I crossed my fingers that she would stop, but not too tightly
remembering that ripe carrot snapping into two sound
acutely aware that I had never felt my own bones living in my body until now
how every pothole made them tingle and catch fire
and I sat ghost-still until we got home.
I am a spread of limp appendages on a cold metal table when I get my first piercing.
I imagined that I looked a lot like my sister when her ankle fell apart
or each time she made sure to draw out her goodbyes as our mother fell apart.
The piercer clamped down on my belly button with an instrument that looked like something you would use to snap stubborn lobster legs
my belly button dangerously residing only a few skin creases away from my rib cage
skin seeming too thin to protect bone when in the process of perspiring,
like paper that has soaked for days.
I hoped that rock won against paper in an alternate universe.

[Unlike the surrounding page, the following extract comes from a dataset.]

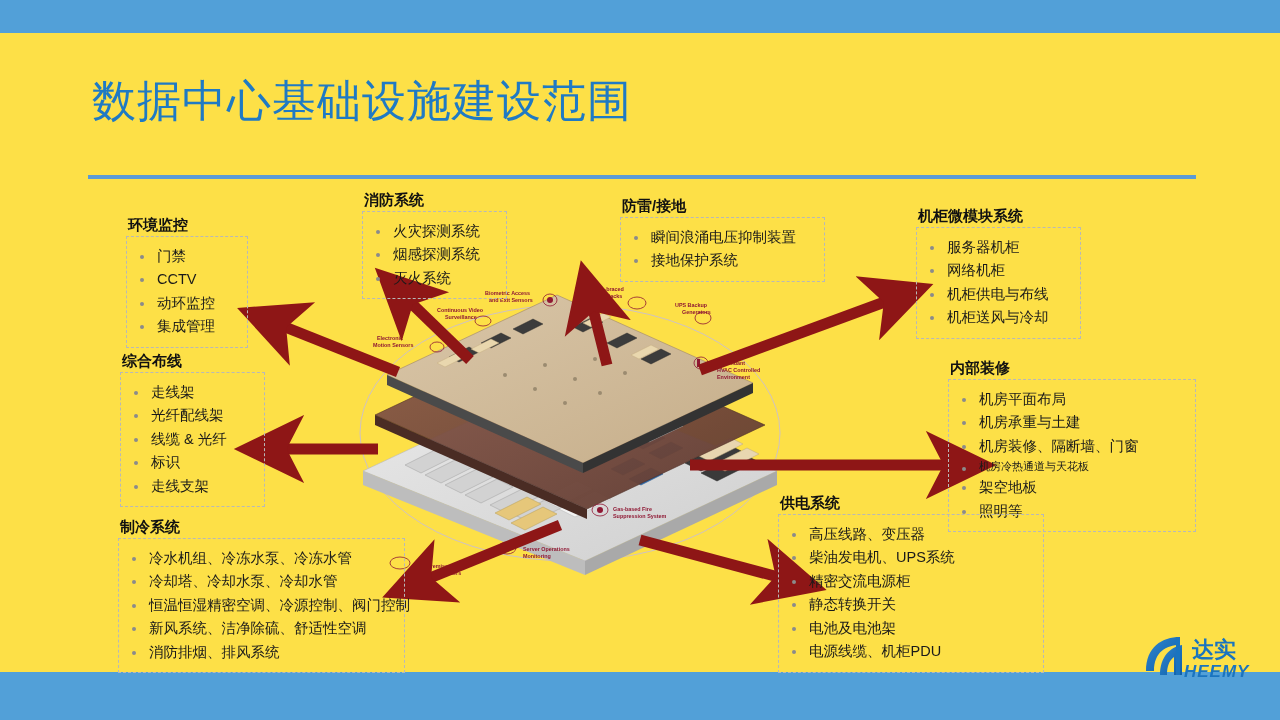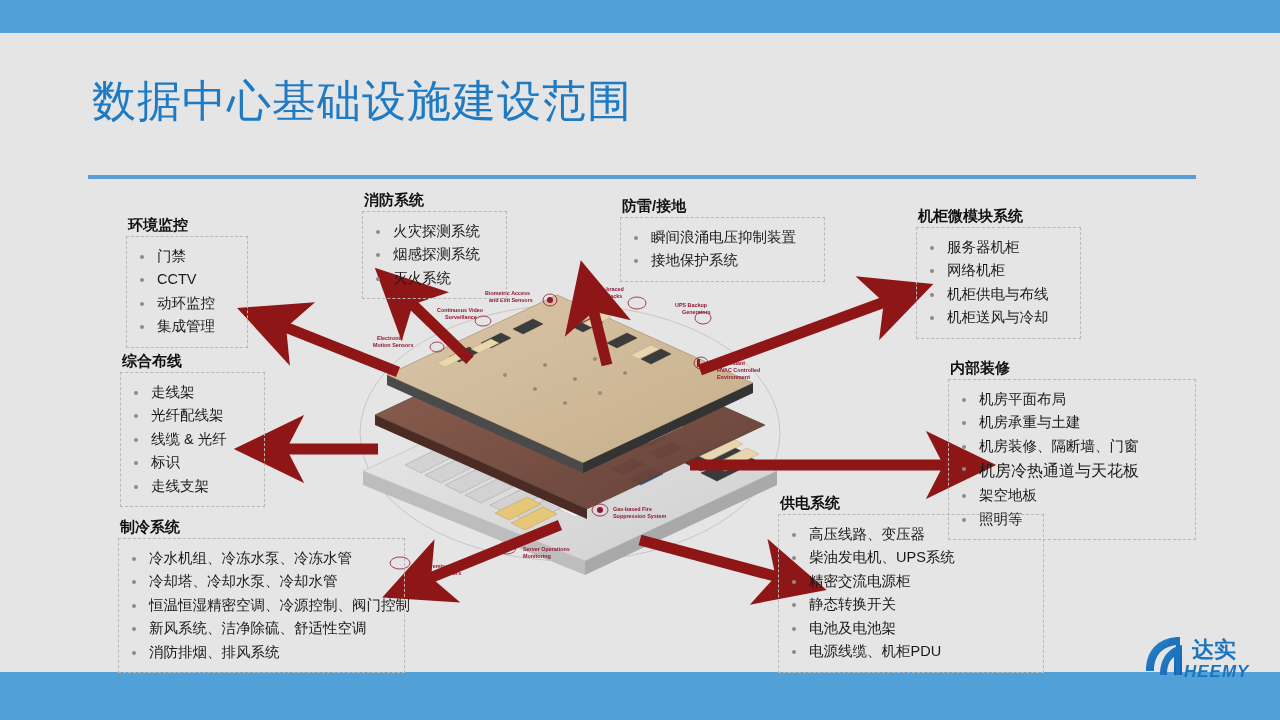"数据中心基础设施建设范围" .slide { background: #e5e5e5 -> #fde047 }
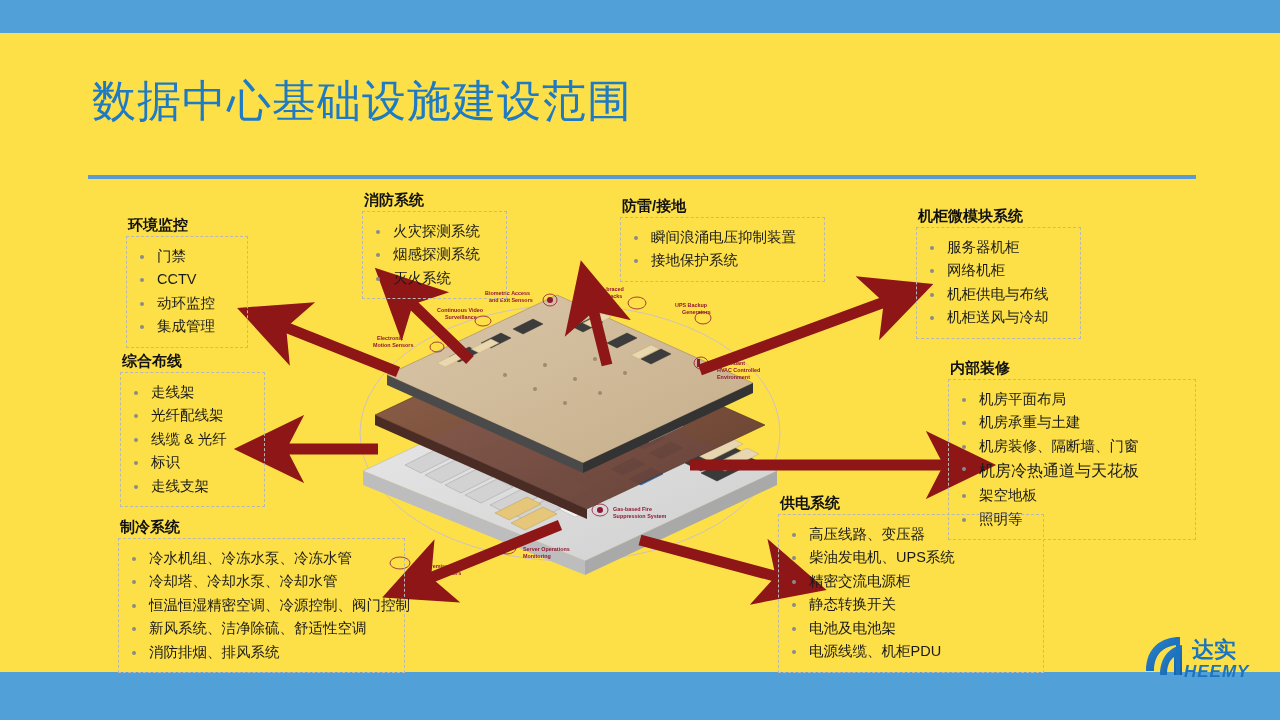"机房冷热通道与天花板" ul.items li.small { font-size: 16px -> 11px }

Breathe in he said, like my sister couldn’t that day,
breathe out and it was over and I was closer to understanding what it felt like to have a bone double over
but I knew this wasn’t it
it wasn’t even close.
When my sister died
I tried pulling back my pinky until it collapsed in exhaustion from fighting back,
but I couldn’t finish it off, couldn’t put it out of its misery.
I wanted to know if death or a bone breaking hurt more.
Sometimes my body flushes with the thick shade of shame at the thought
that a shattered pinky could hurt more than the empty spaces,
that I would trade my sister’s dead body for the safety of my own,
that if I hide from broken bones in the soft confines of cushy couches and toddler heights,
then what does broken feel like when it defines more than limbs.